The first personality to host a commercial radio show that played hip-hop exclusively, the man born John Rivas is a certified superlative. His Rap Attack — a varsity version of his off-frequency Mr. Magic Disco Showcase that began airing out of Newark in the late '70s — debuted on New York's WBLS-FM in April 1983. Magic, along with conspirators Fly Ty and Marley Marl, subsequently parlayed his famous taste and hot-and-cold charisma into the legendary Juice Crew, a cadre of primarily Queens-based MCs and DJs (including Kool G. Rap, Biz Markie, and Big Daddy Kane) that he co-founded, and that infamously feuded with the Bronx-based Boogie Down Productions in the first highly publicized hip-hop beef.
After leaving WBLS in 1989, Magic spent his career shuffling between frequencies in Baltimore and New York; he returned to the latter in 2000 to spin for the Emmis Communications-owned Hot-97, but lasted there just three years. Magic's long-time motto was "No more music by the suckers" — a position that hardly jibed with payola-fueled contemporary formulas. Indeed, his primary allegiance was always to the listeners. Magic even once (temporarily) quit WBLS in 1984 after directors demanded that he water down the program.

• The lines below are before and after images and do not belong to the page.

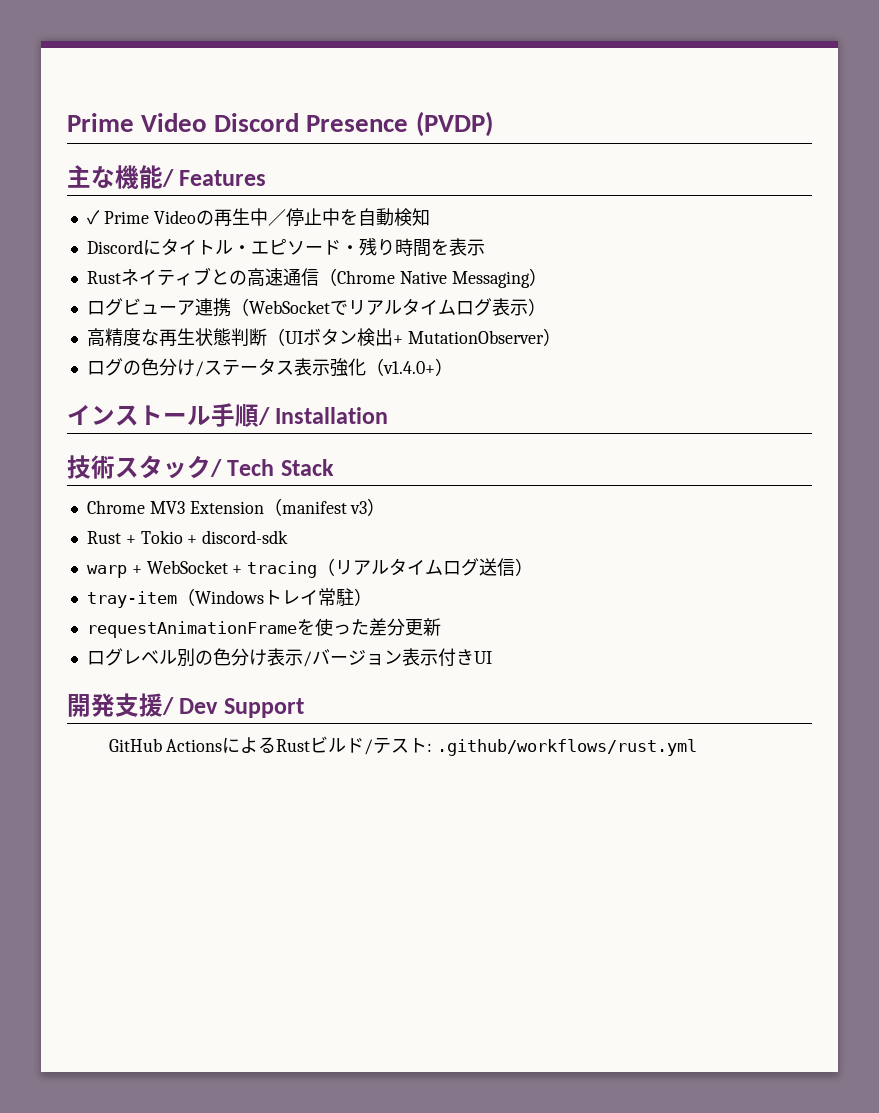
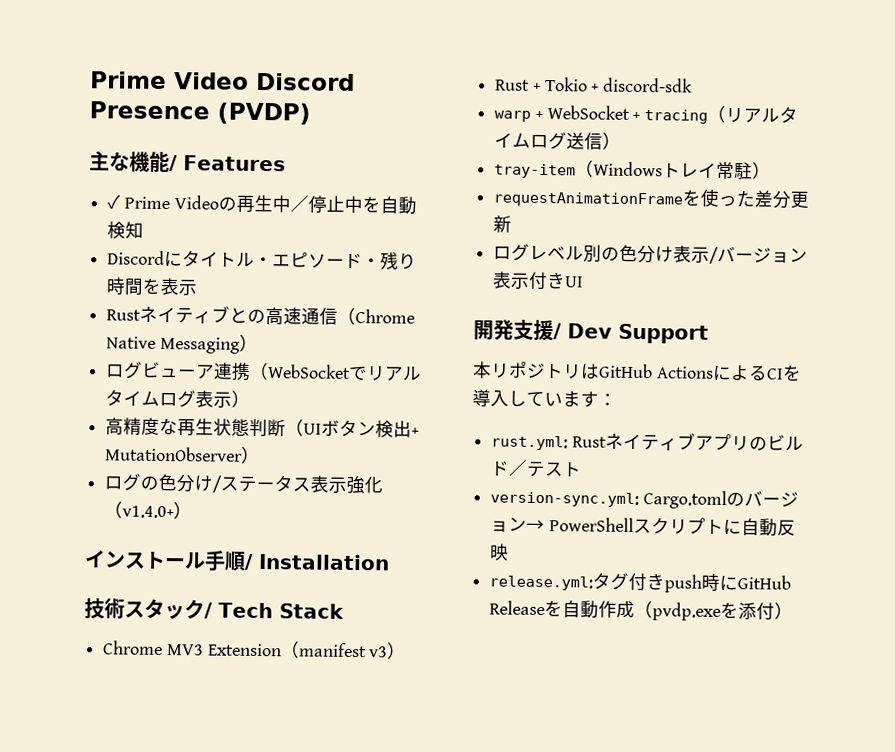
- GitHub ActionsによるRustビルド/テスト: .github/workflows/rust.yml
+ 本リポジトリはGitHub ActionsによるCIを導入しています：
+ rust.yml: Rustネイティブアプリのビルド／テスト
+ version-sync.yml: Cargo.tomlのバージョン→ PowerShellスクリプトに自動反映
+ release.yml:タグ付きpush時にGitHub Releaseを自動作成（pvdp.exeを添付）

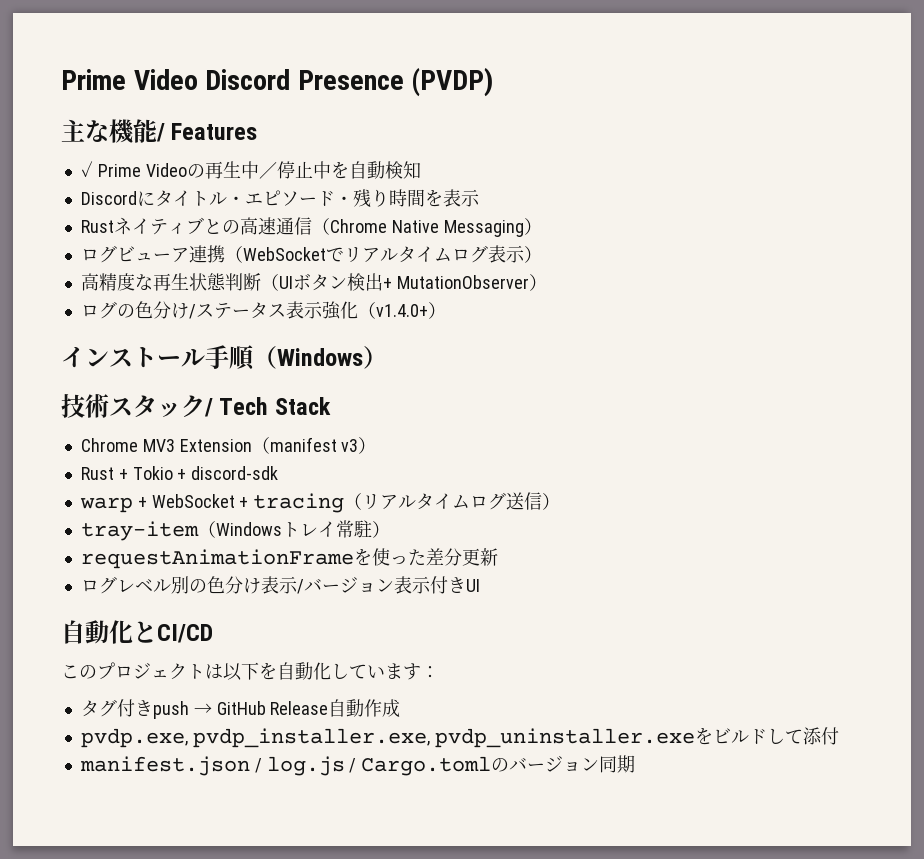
- インストール手順/ Installation
+ インストール手順（Windows）
- 開発支援/ Dev Support
- 本リポジトリはGitHub ActionsによるCIを導入しています：
- rust.yml: Rustネイティブアプリのビルド／テスト
- version-sync.yml: Cargo.tomlのバージョン→ PowerShellスクリプトに自動反映
- release.yml:タグ付きpush時にGitHub Releaseを自動作成（pvdp.exeを添付）
+ 自動化とCI/CD
+ このプロジェクトは以下を自動化しています：
+ タグ付きpush → GitHub Release自動作成
+ pvdp.exe, pvdp_installer.exe, pvdp_uninstaller.exeをビルドして添付
+ manifest.json / log.js / Cargo.tomlのバージョン同期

In the past few years — during which time he was unable to secure a radio gig — Magic tapped Will C. to vault and digitize his extensive archives, which had for decades been traded via cassettes by vintage fans. The first product of Fly Ty, Will, and Magic's efforts, a compilation called Down the Dial, is a phenomenal testament to how drastically this particular luminary influenced his genre. Several obituaries noted that Rivas was renowned for his profound arrogance; to that I say: so is every hip-hop DJ worth a damn, and, whether they realize it or not, Mr. Magic is the reason.